Choosing again \(d=3\) and \(a(\eta ) = a(\xi \cdot \eta )\) for \(a(t) = t^2\), this becomes

$$\begin{aligned}{} & {} \frac{1}{M_{n,3}} \sum _{k=0}^n\mu _{n,k,3}^2 \frac{(2\pi )(2k+1)^2}{(4\pi )^2}\int _{-1}^1 t^2 P_k(t)^2\,\textrm{d}t\\{} & {} \quad = \frac{1}{M_{n,3}} \sum _{k=0}^n \mu _{n,k,3}^2 \frac{1}{4\pi }\Big (\frac{k^2}{2k-1}+\frac{(k+1)^2}{2k+3}\Big ). \end{aligned}$$

But the expression in parentheses is

$$\begin{aligned} \frac{2k^3+3k^2+(2k-1)(k^2+2k+1)}{(2k-1)(2k+3)} = \frac{(2k+1)(2k^2+2k-1)}{4k^2+4k-3} \end{aligned}$$

and \(\frac{2k^2+2k-1}{4k^2+4k-3} \ge \frac{1}{2}\) for \(k\ge 1\). Thus, as \(\mu _{n,0,3}=1\), the limit is

$$\begin{aligned}{} & {} \ge \frac{1}{12\pi M_{n,3}} + \frac{1}{2M_{n,3}} \sum _{k=1}^n \mu _{n,k,3}^2\frac{2k+1}{4\pi }\\{} & {} = \frac{1}{12\pi M_{n,3}} + \frac{1}{2M_{n,3}}\sum _{k=0}^n \mu _{n,k,3}^2\frac{N_{k,3}}{|\mathbb {S}^2|} - \frac{1}{8\pi M_{n,3}}\\{} & {} =\frac{-1}{24\pi M_{n,3}} + \frac{1}{2} \rightarrow \frac{1}{2}, \end{aligned}$$

since \(M_{n,3} = \sum _{k=0}^n \mu _{n,k,3}^2\frac{N_{k,3}}{|\mathbb {S}^2|}\ge \frac{1}{4\pi }\sum _{k=0}^n \mu _{n,k,3}^2 \asymp \sqrt{n}\rightarrow \infty \) as we saw in Lemma 5.2. Summarizing, we have shown that

$$\begin{aligned} \liminf _{n\rightarrow \infty } \lim _{T\rightarrow \infty } \frac{1}{T}\int _0^T \langle \textrm{e}^{\textrm{i}t\Delta } S_\xi ^{(n)},a\textrm{e}^{\textrm{i}t\Delta }S_\xi ^{(n)}\rangle \,\textrm{d}t \ge \frac{1}{2} . \end{aligned}$$

In view of (5.4), this completes the proof. \(\square \)

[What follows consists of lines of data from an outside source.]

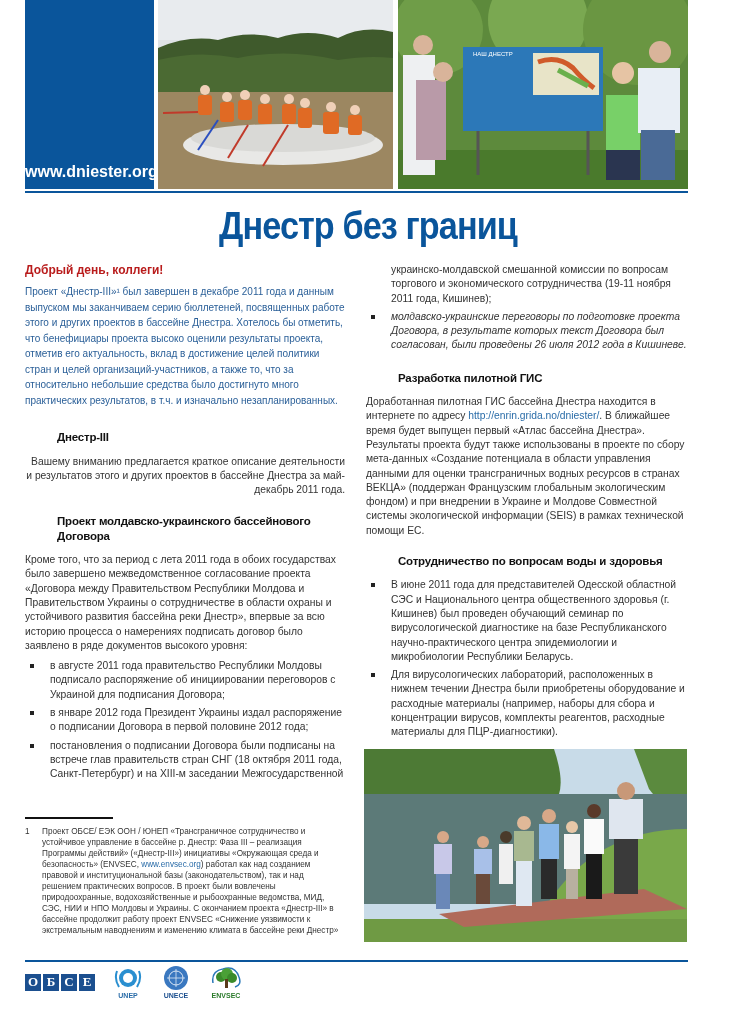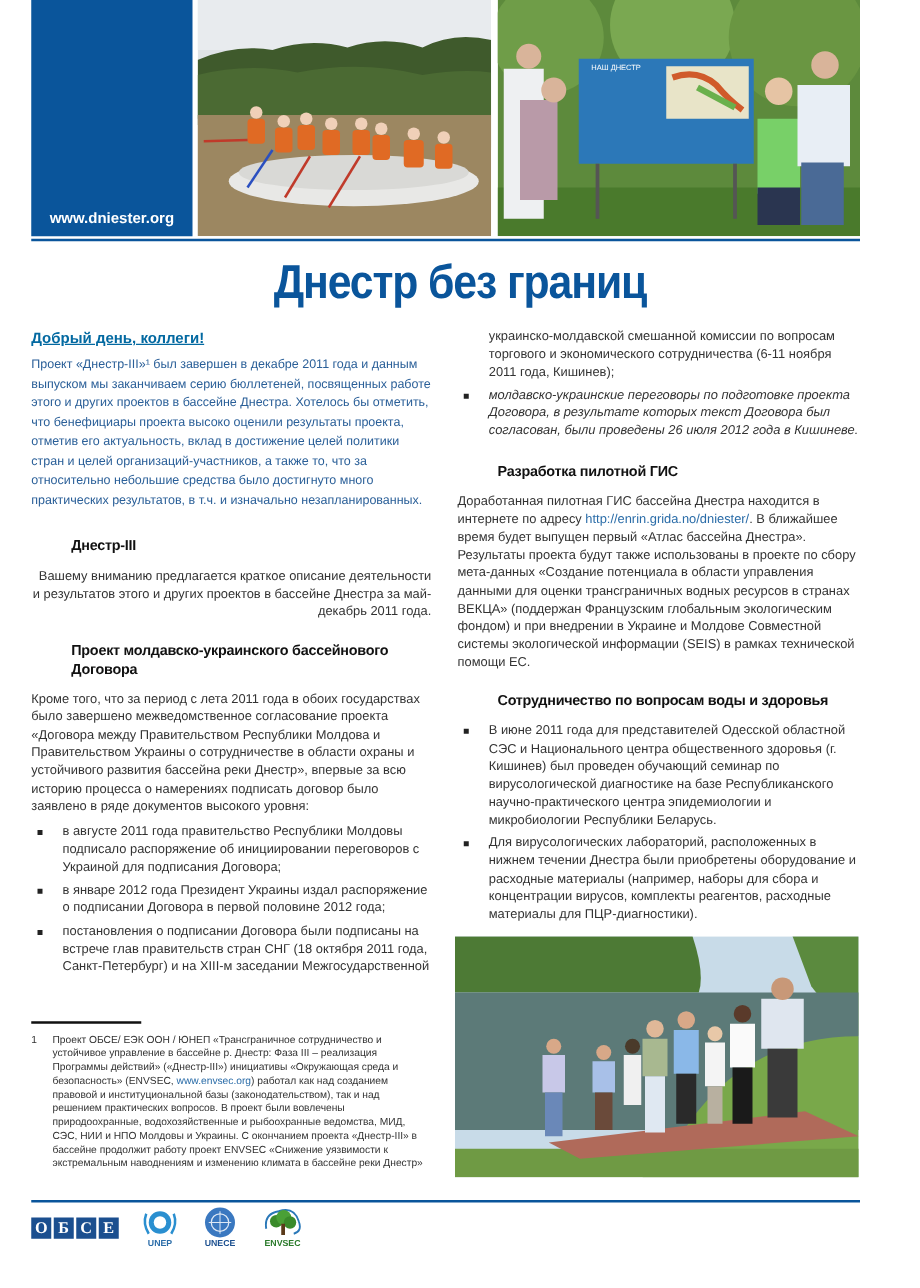--- a/index.html
+++ b/index.html
@@ -1,29 +1,29 @@
 <!DOCTYPE html>
 <html><head>
 <meta charset="utf-8">
 <style>
   * { box-sizing: border-box; margin: 0; padding: 0; }
   body { width: 736px; height: 1030px; background: #ffffff; position: relative; overflow: hidden;
          font-family: "Liberation Sans", sans-serif; color: #222; }
   .abs { position: absolute; }
   .blue-block { left: 25px; top: 0; width: 129px; height: 189px; background: #0a559b; }
-  .site-url { position: absolute; left: 0; right: 0; bottom: 8px; text-align: center; color: #fff;
-              font-weight: bold; font-size: 12px; font-family: "Liberation Sans", sans-serif; }
+  .site-url { position: absolute; left: 0; right: 0; bottom: 8px; text-align: right; color: #fff;
+              font-weight: bold; font-size: 16px; font-family: "Liberation Sans", sans-serif; }
   .photo { overflow: hidden; }
   .rule { height: 2px; background: #0a559b; }
   .title { left: 0; width: 736px; top: 205px; text-align: center; color: #0a559b;
            font-size: 38px; font-weight: bold; letter-spacing: -1px; transform: scaleX(0.9); }
   .col { font-size: 10.3px; line-height: 14.3px; color: #333; }
   .col p { margin-bottom: 10px; }
   .col h3 { font-size: 11.5px; font-weight: bold; color: #111; margin: 4px 0 10px; letter-spacing: -0.2px; padding-left: 32px; }
-  .col h2.greet { font-size: 12px; font-weight: bold; color: #0369a1; margin-bottom: 7px; text-decoration: underline; }
+  .col h2.greet { font-size: 12px; font-weight: bold; color: #b91c1c; margin-bottom: 7px; }
   .intro { color: #2a5f98; font-size: 10px; line-height: 15.5px; }
   ul.b { list-style: none; }
   ul.b li { position: relative; padding-left: 25px; margin-bottom: 4px; }
   ul.b li::before { content: ""; position: absolute; left: 5px; top: 5px; width: 4px; height: 4px; background: #222; }
   ul.b li.cont::before { display: none; }
   .it { font-style: italic; }
   a.lnk { color: #2a6ca8; text-decoration: none; }
   .fn-rule { left: 25px; top: 817px; width: 88px; height: 2px; background: #111; }
   .footnote { left: 25px; top: 826px; width: 320px; font-size: 8.2px; line-height: 11px; color: #333; }
   .footnote .num { position: absolute; left: 0; top: 0; }
@@ -127,21 +127,21 @@
 <div class="abs fn-rule"></div>
 <div class="abs footnote">
   <span class="num">1</span>
   <div class="txt">
     <span>Проект ОБСЕ/ ЕЭК ООН / ЮНЕП «Трансграничное сотрудничество и устойчивое управление в бассейне р. Днестр: Фаза III – реализация Программы действий» («Днестр-III») инициативы «Окружающая среда и безопасность» (ENVSEC, </span><a class="lnk">www.envsec.org</a><span>) работал как над созданием правовой и институциональной базы (законодательством), так и над решением практических вопросов. В проект были вовлечены природоохранные, водохозяйственные и рыбоохранные ведомства, МИД, СЭС, НИИ и НПО Молдовы и Украины. С окончанием проекта «Днестр-III» в бассейне продолжит работу проект ENVSEC «Снижение уязвимости к экстремальным наводнениям и изменению климата в бассейне реки Днестр»</span>
   </div>
 </div>
 
 <div class="abs col" style="left:366px;top:263px;width:322px;">
   <ul class="b">
-    <li class="cont">украинско-молдавской смешанной комиссии по вопросам торгового и экономического сотрудничества (6-11 ноября 2011 года, Кишинев);</li>
+    <li class="cont">украинско-молдавской смешанной комиссии по вопросам торгового и экономического сотрудничества (19-11 ноября 2011 года, Кишинев);</li>
     <li class="it">молдавско-украинские переговоры по подготовке проекта Договора, в результате которых текст Договора был согласован, были проведены 26 июля 2012 года в Кишиневе.</li>
   </ul>
   <h3 style="margin-top:18px;">Разработка пилотной ГИС</h3>
   <p style="margin-bottom:16px;">
     <span>Доработанная пилотная ГИС бассейна Днестра находится в интернете по адресу </span><a class="lnk">http://enrin.grida.no/dniester/</a><span>. В ближайшее время будет выпущен первый «Атлас бассейна Днестра». Результаты проекта будут также использованы в проекте по сбору мета-данных «Создание потенциала в области управления данными для оценки трансграничных водных ресурсов в странах ВЕКЦА» (поддержан Французским глобальным экологическим фондом) и при внедрении в Украине и Молдове Совместной системы экологической информации (SEIS) в рамках технической помощи ЕС.</span>
   </p>
   <h3>Сотрудничество по вопросам воды и здоровья</h3>
   <ul class="b">
     <li>В июне 2011 года для представителей Одесской областной СЭС и Национального центра общественного здоровья (г. Кишинев) был проведен обучающий семинар по вирусологической диагностике на базе Республиканского научно-практического центра эпидемиологии и микробиологии Республики Беларусь.</li>
     <li>Для вирусологических лабораторий, расположенных в нижнем течении Днестра были приобретены оборудование и расходные материалы (например, наборы для сбора и концентрации вирусов, комплекты реагентов, расходные материалы для ПЦР-диагностики).</li>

The results of this section suggest that unitary evolution of the Laplacian on the sphere does not make point masses equidistributed as time goes on, hence a lack of ergodicity. This is in accord with the classical picture.

Still, our analysis is based on the evolution of some specific normalized \(\delta \)-sequence \(S_\xi ^{(n)}\). It would be interesting to see if equidistribution continues to be violated for other choices.